Die Ziele der nationalen Einigung, freiheitlicher Verfassungen und staatenbündischer Ordnung Europas waren, für sich genommen, nicht unvereinbar. Doch die gleichzeitige Gegenwärtigkeit aller drei Qualitäten für alle europäischen Nationen mißlang ungefähr zweihundert Jahre lang. An allen Wegmarken, 1789, 1805, 1815, 1848, 1866, 1870/71, vor 1914 und nach den Pariser Vorortverträgen von 1919, 1933, 1945, 1956, 1968, wurde entweder das eine oder das andere oder das Dritte verfehlt. Erst 1989 kamen in ganz Eu-ropa alle drei Ziele europäischer Ordnungspolitik für alle zugleich in greifbare Nähe - und wurden durchweg ergriffen.

Hambach war vielleicht kein wichtiger, gleichwohl aber ein aufschlußreicher Augenblick in dieser harten, von entsetzlichen Rückschlägen begleiteten zweihundertjährigen Völkergeschichte. Sie ist nicht zu Ende. Auch in Demokratien bleibt Freiheit ein ständig gefährdetes Gut.

 

Prof. Dr. Günther Gillessen leitete an der Universität Mainz das Journalistische Seminar und war politischer Redakteur der "Frankfurter Allgemeinen Zeitung"

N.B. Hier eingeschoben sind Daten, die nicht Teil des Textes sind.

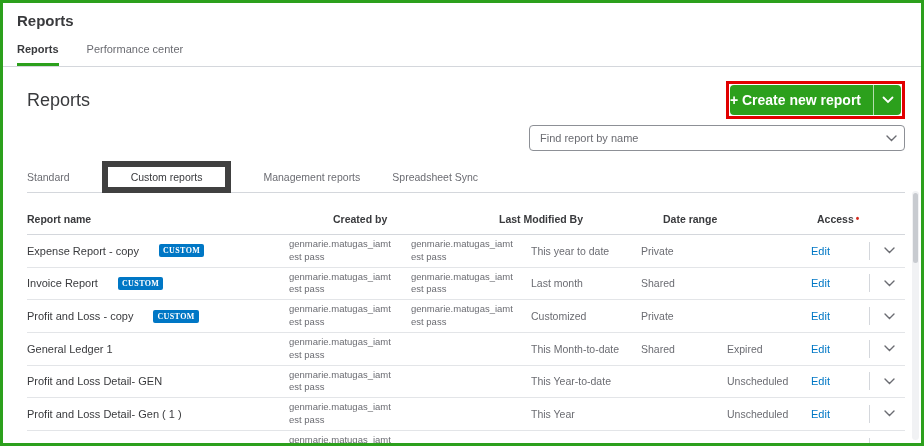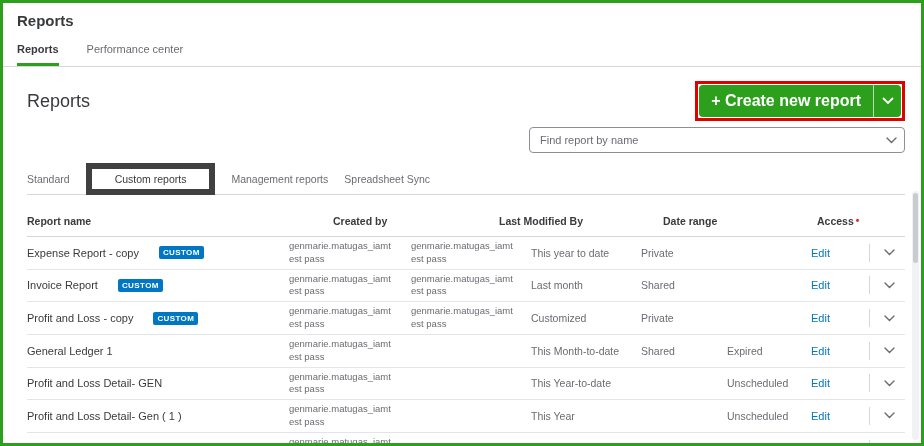--- a/index.html
+++ b/index.html
@@ -44,21 +44,21 @@
 
   .annotation {
     border:3px solid #e10000;
     padding:1px;
     display:inline-block;
   }
   .split-btn {
     display:flex; background:#2ca01c; border-radius:4px; color:#fff;
     cursor:pointer; align-items:stretch;
   }
-  .split-main { padding:7px 12px 7px 12px; font-size:16px; font-weight:bold; white-space:nowrap; }
+  .split-main { padding:7px 12px 7px 0; font-size:14px; font-weight:bold; white-space:nowrap; }
   .split-chevron {
     width:28px; border-left:1px solid rgba(255,255,255,.65);
     display:flex; align-items:center; justify-content:center;
   }
 
   .search-row { margin-top:6px; display:flex; justify-content:flex-end; }
   .search-box {
     width:376px; height:26px;
     border:1px solid #8d9096; border-radius:4px;
     display:flex; align-items:center; background:#fff;
@@ -67,21 +67,21 @@
     flex:1; border:none; outline:none; background:transparent;
     font-family:"Liberation Sans", sans-serif;
     font-size:11px; color:#393a3d; padding:0 10px;
   }
   .search-box input::placeholder { color:#6b6c72; }
   .search-chevron { width:26px; display:flex; align-items:center; justify-content:center; }
 
   
   .sub-tabs {
     margin-top:10px;
-    display:flex; align-items:center; gap:16px;
+    display:flex; align-items:center; gap:32px;
     height:32px;
     border-bottom:1px solid #d4d7dc;
   }
   .sub-tab { font-size:10.5px; color:#6b6c72; cursor:pointer; white-space:nowrap; }
   .sub-tab.active { color:#393a3d; }
   .tab-annotation { border:6px solid #404040; padding:4px 23px; }
 
   
   .table { margin-top:12px; }
   .trow {
@@ -104,20 +104,21 @@
   .cell-name {
     font-size:11px; color:#393a3d;
     display:flex; align-items:center; gap:20px;
     padding-right:10px;
   }
   .badge {
     background:#0077c5; color:#fff;
     font-size:8px; font-weight:bold; letter-spacing:.4px;
     padding:2px 4px; border-radius:2px;
     white-space:nowrap;
+    font-family:Liberation Serif, serif;
   }
   .cell-user { font-size:9.5px; line-height:1.35; padding-right:16px; word-break:break-word; }
   .cell-plain { padding-right:8px; }
   .edit-link { color:#0077c5; font-size:11px; cursor:pointer; text-decoration:none; }
   .row-chevron { display:flex; align-items:center; }
   .row-sep { width:1px; height:18px; background:#d4d7dc; margin-right:14px; }
   .req-dot { color:#d52b1e; font-size:10px; margin-left:2px; vertical-align:top; }
 
   .chev { display:block; }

Bild: Hambacher Fest 1832, Aquarell Max von Boehn (1860-1932) nach einem zeitgenössischen Holzstich: Die meisten der zwanzigtausend Teilnehmer fanden in Neustadt Unterkunft, in den wenigen Gasthöfen der Stadt, in Privatquartieren, in Massenlagern auf Stroh in Schulräumen, Scheunen oder gar im Freien. Niemand kann Großes aus kleinteiligen Beiträgen besser improvisieren als die Leute selbst, wenn Begeisterung Hilfsbereitschaft erzeugt. Man muß sie nur machen lassen.